Sinais de alerta que exigem atenção
Leandro Alvarenga recomenda que idosos e cuidadores fiquem atentos a sinais como:
- sangramento gengival, inchaço e mau hálito persistente;
- próteses sujas ou usadas durante o sono, que aumentam o risco de pneumonia aspirativa;
- boca seca constante (xerostomia), que favorece cáries e infecções;
- feridas que não cicatrizam, especialmente em fumantes.
“O consultório odontológico é uma porta de triagem da saúde geral.

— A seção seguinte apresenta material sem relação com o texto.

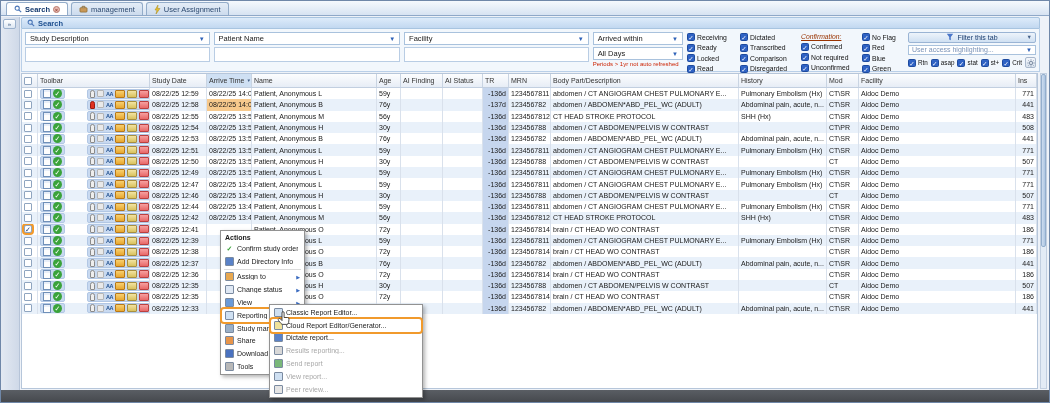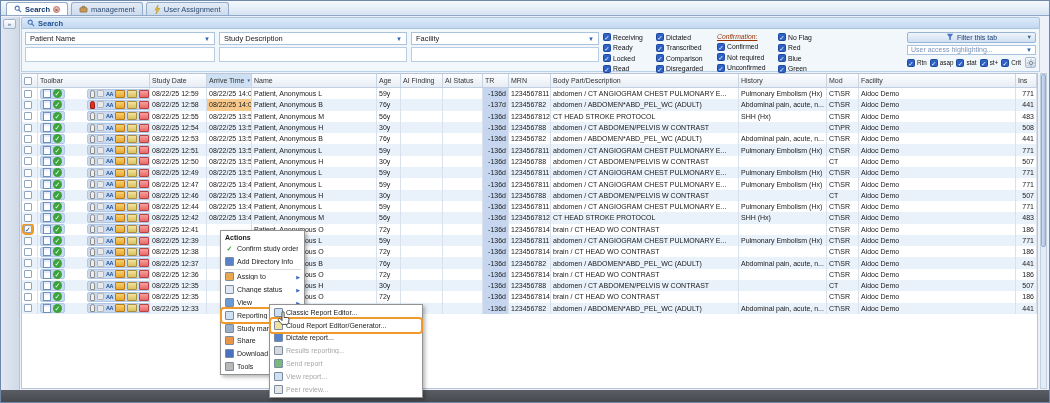--- a/index.html
+++ b/index.html
@@ -118,16 +118,16 @@
       <span>Search</span>
     </div>
     <div class="panel-body">
+      <div class="fgroup" style="width:188px">
+        <div class="f-head">
+            <span>Study Description</span>
+            <span class="chev">▼</span>
+          </div>
+        <div class="f-input"></div>
+      </div>
       <div class="fgroup" style="width:190px">
         <div class="f-head">
             <span>Patient Name</span>
-            <span class="chev">▼</span>
-          </div>
-        <div class="f-input"></div>
-      </div>
-      <div class="fgroup" style="width:188px">
-        <div class="f-head">
-            <span>Study Description</span>
             <span class="chev">▼</span>
           </div>
         <div class="f-input"></div>

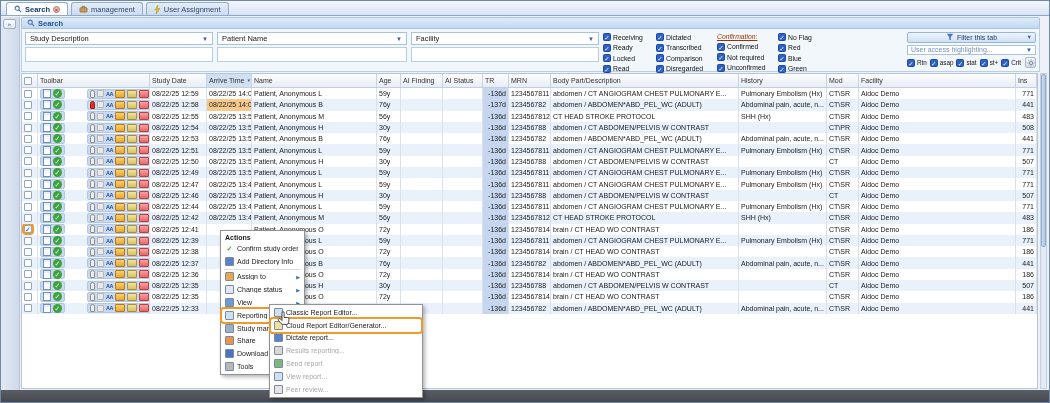--- a/index.html
+++ b/index.html
@@ -139,6 +139,17 @@
           </div>
         <div class="f-input"></div>
       </div>
+      <div class="fgroup" style="width:92px">
+        <div class="f-head">
+            <span>Arrived within</span>
+            <span class="chev">▼</span>
+          </div>
+        <div class="f-head" style="margin-top:2px">
+            <span>All Days</span>
+            <span class="chev">▼</span>
+          </div>
+        <div class="f-note">Periods &gt; 1yr not auto refreshed</div>
+      </div>
       <div id="status-cols" style="display:flex;gap:5px">
           <div class="ckcol" style="width: 48px;">
             <div class="ckitem">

Muitas vezes, o dentista é o primeiro a identificar sinais de doenças sistêmicas, inclusive cardíacas”, reforça Leandro Alvarenga.
Prevenção
A prevenção, segundo o especialista, começa em casa, com higiene bucal rigorosa e visitas regulares ao dentista. “É importante escovar os dentes e usar fio dental ou escova interdental de 2 a 3 vezes ao dia; utilizar creme dental com flúor de alta concentração (5.000 ppm), sob orientação profissional; fazer aplicação periódica de verniz fluoretado para proteger as raízes expostas; controlar a boca seca com hidratação, revisão de medicamentos e saliva artificial; limpar próteses diariamente e não dormir com elas — dentaduras noturnas dobram o risco de pneumonia aspirativa; preferir enxaguantes sem álcool e usar alimentos fibrosos ou gomas sem açúcar para estimular a salivação”, recomenda.
Próteses e implantes: atenção redobrada
Na terceira idade, as próteses removíveis devem ser higienizadas e retiradas durante o sono. Já os implantes dentários exigem vigilância especial. “Eles podem sofrer inflamações como mucosite e peri-implantite, principalmente em diabéticos, fumantes ou quem já teve periodontite”, explica o dentista.
A prevenção inclui escovas interdentais, uso de superfloss e acompanhamento regular com radiografias e sondagem.
Integração entre dentistas e cardiologistas
Para o especialista, a integração entre odontologia e cardiologia é essencial. “Dentistas controlam a inflamação bucal; cardiologistas consideram a saúde periodontal como parte do cuidado cardiovascular”, afirma.
Ele lembra ainda que a profilaxia antibiótica para endocardite infecciosa é hoje indicada apenas para pacientes de alto risco, conforme diretrizes da AHA (2021) e da ESC (2023). “Para a maioria das pessoas, o melhor remédio é higiene oral rigorosa e manutenção regular no dentista.”
Para finalizar, o dentista reforça que a saúde bucal é parte indissociável da saúde geral — e cuidar dela é também cuidar do coração. “Envelhecer com qualidade não é apenas manter os dentes, mas preservar a função mastigatória, o equilíbrio nutricional e o bem-estar sistêmico”, conclui.